[[ Records for processing open ]]

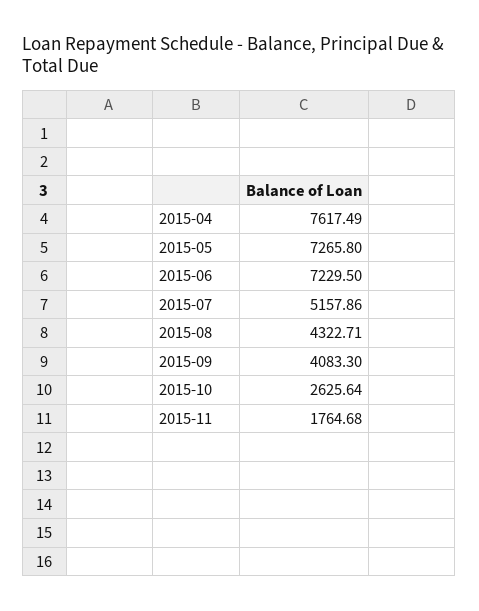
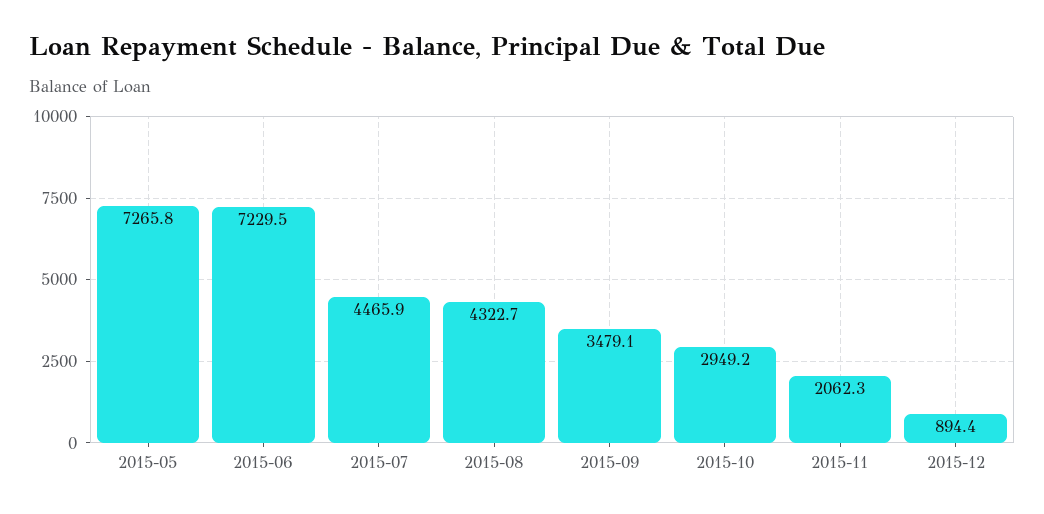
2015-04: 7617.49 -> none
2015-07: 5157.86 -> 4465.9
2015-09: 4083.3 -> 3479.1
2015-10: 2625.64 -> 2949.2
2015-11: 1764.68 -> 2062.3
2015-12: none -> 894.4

[[ Records for processing closed ]]
[[ Records for processing open ]]

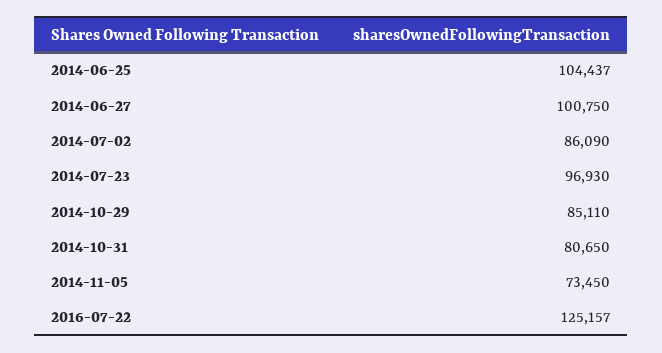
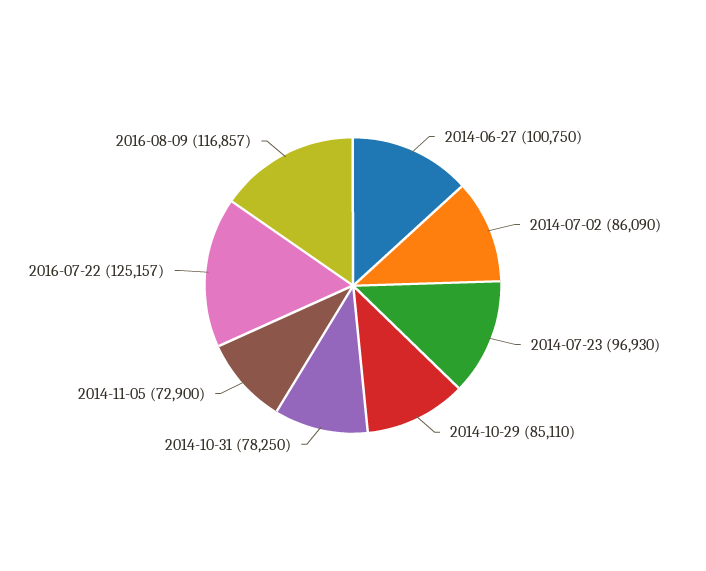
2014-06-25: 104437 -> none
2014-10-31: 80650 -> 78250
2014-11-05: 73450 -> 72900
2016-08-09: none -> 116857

[[ Records for processing closed ]]

▸ **Task instructions**:
The expected answer is an exact copy of the lines above, beginning at the line with "2015-10: 2625.64 -> 2949.2" and ending at the line with "2015-12: none -> 894.4", with both ends in.

▸ **Solution for this exercise**:
2015-10: 2625.64 -> 2949.2
2015-11: 1764.68 -> 2062.3
2015-12: none -> 894.4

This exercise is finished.